Очень хорошо помню всю обстановку бабушкиной комнаты (видимо, типичную для людей ее времени и круга): в углу комнаты – небольшой киотик с постоянно горящей лампадой, Мадонна Рафаэля и виды Венеции и Рима на стене, большой портрет бабушки и дедушки в молодости (он воспроизведен в этой книге), маленькая статуэтка на конторке (Толстой что-то пишет за круглым столиком – я часто пытался его срисовать). Умывальник с мраморной доской в углу комнаты, ручная кофейная мельница, тяжелые портьеры на окнах со шнурами-колокольчиками. Разбирая недавно вещи, я нашел литографированный портрет Бетховена на фоне какого-то романтического пейзажа. Я, правда, не знаю, какой из двух бабушек он принадлежал.
В 1971 году, впервые придя в дом моей жены, я увидел точно такой же портрет Бетховена, тоже оставшийся от бабушки. Он и сейчас висит в комнате Руфи Григорьевны, матери моей жены.
А вот совсем не лестный для меня рассказ о более раннем времени – со слов бабушки. Она тяжело больна. Я забрался ей на грудь, мне было года два.

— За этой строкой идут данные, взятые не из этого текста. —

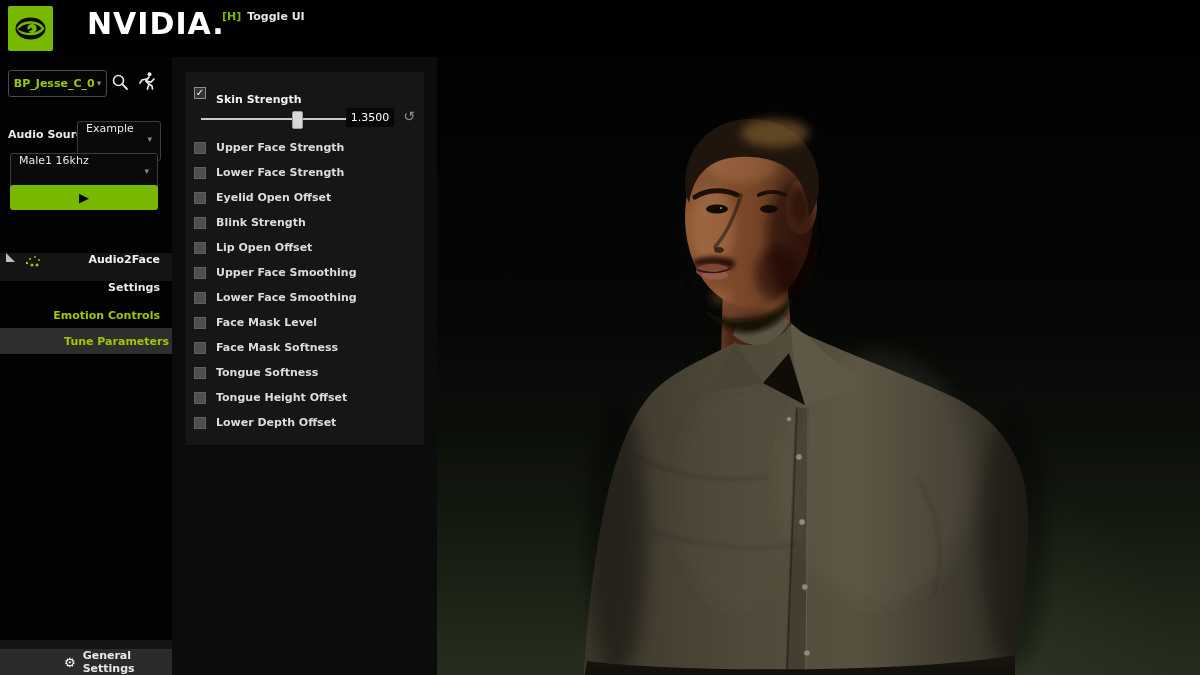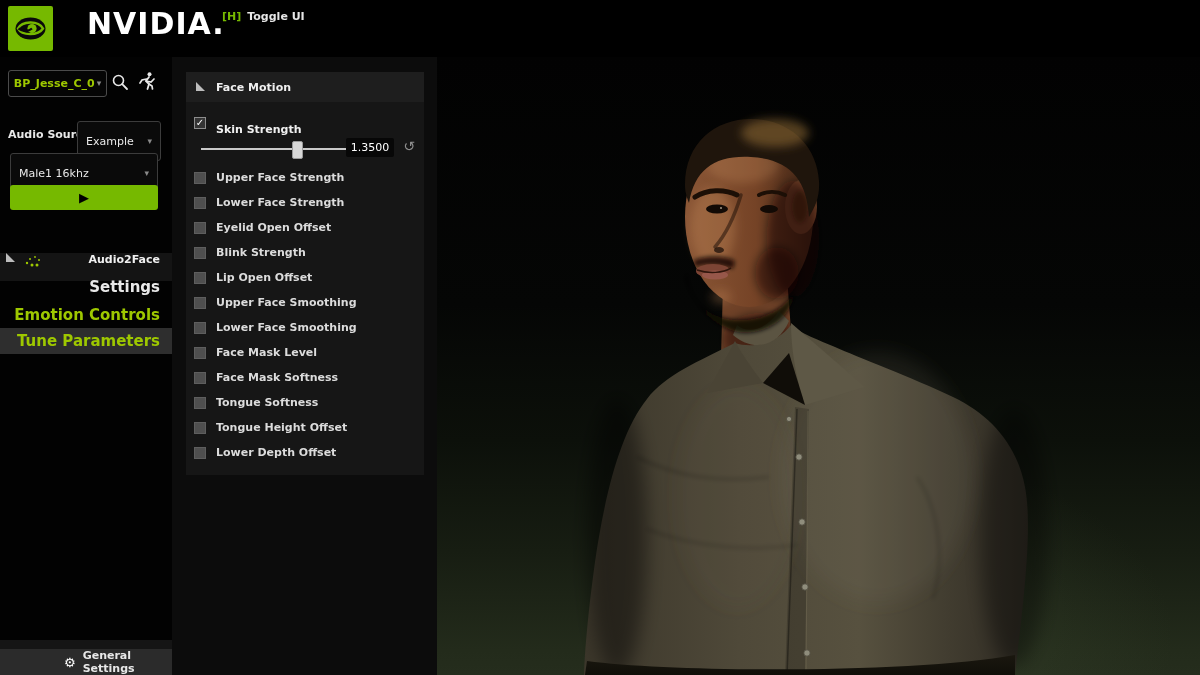--- a/index.html
+++ b/index.html
@@ -15,29 +15,29 @@
 
   
   .sidebar{position:absolute;left:0;top:57px;width:172px;height:618px;background:#020202;}
   .preset{position:absolute;left:8px;top:13px;width:97px;height:25px;border:1px solid #4b4b4b;
           border-radius:3px;display:flex;align-items:center;justify-content:center;gap:2px;
           font-size:11px;font-weight:bold;color:#9ec800;cursor:pointer;background:#050505;}
   .caret{color:#8a8a8a;font-size:9px;line-height:1;}
   .icon-btn{position:absolute;width:22px;height:22px;display:flex;align-items:center;justify-content:center;cursor:pointer;}
   .label{font-size:11px;font-weight:bold;color:#e8e8e8;}
   .select{position:absolute;height:40px;background:#0a0a0a;border:1px solid #3c3c3c;border-radius:3px;
-          display:flex;align-items:center;font-size:11px;color:#e8e8e8;cursor:pointer;padding:0 8px;box-sizing:border-box;}
+          display:flex;font-size:11px;color:#e8e8e8;cursor:pointer;padding:0 8px;box-sizing:border-box;flex-direction:column;}
   .select .caret{margin-left:auto;}
   .play-btn{position:absolute;left:10px;top:128px;width:148px;height:25px;background:#76b900;border-radius:3px;
             display:flex;align-items:center;justify-content:center;color:#000;font-size:13px;cursor:pointer;}
   .a2f-header{position:absolute;left:0;top:196px;width:172px;height:28px;background:#141414;
               display:flex;align-items:flex-start;}
   .a2f-title{position:absolute;right:12px;font-size:11px;font-weight:bold;color:#f0f0f0;}
   .side-item{position:absolute;left:0;width:172px;height:26px;display:flex;align-items:center;cursor:pointer;}
-  .side-item span{position:absolute;right:12px;font-size:15px;font-weight:bold;}
+  .side-item span{position:absolute;right:12px;font-size:11px;font-weight:bold;}
   .side-item.white span{color:#e8e8e8;}
   .side-item.green span{color:#9ec800;}
   .side-item.selected{background:#2e2e2e;}
   .pre-bottom{position:absolute;left:0;bottom:26px;width:172px;height:9px;background:#151515;}
   .gen-settings{position:absolute;left:0;bottom:0;width:172px;height:26px;background:#2b2b2b;
                 display:flex;align-items:center;cursor:pointer;}
   .gear{margin-left:64px;color:#fff;font-size:13px;line-height:1;}
   .gen-settings .label{margin-left:7px;}
 
   
@@ -141,39 +141,33 @@
       </svg>
       <span class="a2f-title">Audio2Face</span>
     </div>
 
     <div class="side-item white" style="top:217px;">
       <span>Settings</span>
     </div>
     <div class="side-item green" style="top:245px;">
       <span>Emotion Controls</span>
     </div>
-    <div class="side-item green selected" style="top:271px;">
+    <div class="side-item green selected" style="top:271px;padding-left:9px;">
       <span>Tune Parameters</span>
     </div>
 
     <div class="pre-bottom"></div>
     <div class="gen-settings">
       <span class="gear">⚙</span>
       <span class="label">General Settings</span>
     </div>
   </div>
 
   <div class="midcol">
     <div class="panel">
-      <div class="panel-header">
-        <svg class="tri" width="10" height="10" viewBox="0 0 10 10">
-          <polygon points="0,9 9,9 9,0" fill="#bdbdbd" transform="scale(-1,1) translate(-9,0)"></polygon>
-        </svg>
-        <span class="panel-title">Face Motion</span>
-      </div>
       <div class="panel-body">
 
         <div class="prow">
           <span class="cb checked">✓</span>
           <span class="plabel" style="color:#f0f0f0;margin-top:13px;">Skin Strength</span>
         </div>
         <div class="slider-row">
           <div class="track">
             <div class="thumb" style="left: 66%;"></div>
           </div>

– Бабушка, ты ничего не можешь?
– Ничего не могу.
– А я могу тебя раздавить.
И я начал подпрыгивать у нее на груди и на животе. Бабушка, по ее словам, всерьез испугалась и с трудом отвлекла меня от этих упражнений; прибежавшая мама, я надеюсь, как следует меня наказала. А вообще-то, по рассказу Кати, я у мамы был «принц». Мама говорила «прынц», «кофэ» (с очень твердым «э» на конце) – сказывалось детство, проведенное в Белгороде. Слово «принц», видимо, отражает в каком-то смысле отношение, которое было у моих родителей к их довольно позднему и тогда единственному сыну – первенцу. Уже в 70-е годы я нашел написанный папиной рукой «Дневник», в котором якобы от моего имени папа тщательно записывал события первых месяцев моей жизни: «Сегодня я целое утро плакал, мама очень волновалась, потом я успокоился и смотрел в окошко. Очень интересно», первые слова, которые я произнес, и т. п. Когда родился второй ребенок, папа опять начал вести записи в дневнике, но уже менее подробно. Это не значит, что он меньше любил Юру, просто второй раз не было все так внове.
Еще две истории, относящиеся уже к трехлетнему возрасту. Мама что-то грязное вытерла половой тряпкой, потом воскликнула: «Кажется, я погубила тряпку». Я, присутствовавший тут же, начал страшно реветь, сквозь всхлипывания мама разобрала слова: «Зачем ты ее погубила-а-а...» В этом, возможно, была не только жалость к тряпке, «одушевленной» для трехлетнего ребенка, но и некий элемент «жмотства». И много потом (всегда) я был слегка жмот – в этом есть и положительное, и отрицательное.
Тогда же меня нашли на кухне, придерживающим спиной черный ход. Лицо мое было очень серьезным, напряженным.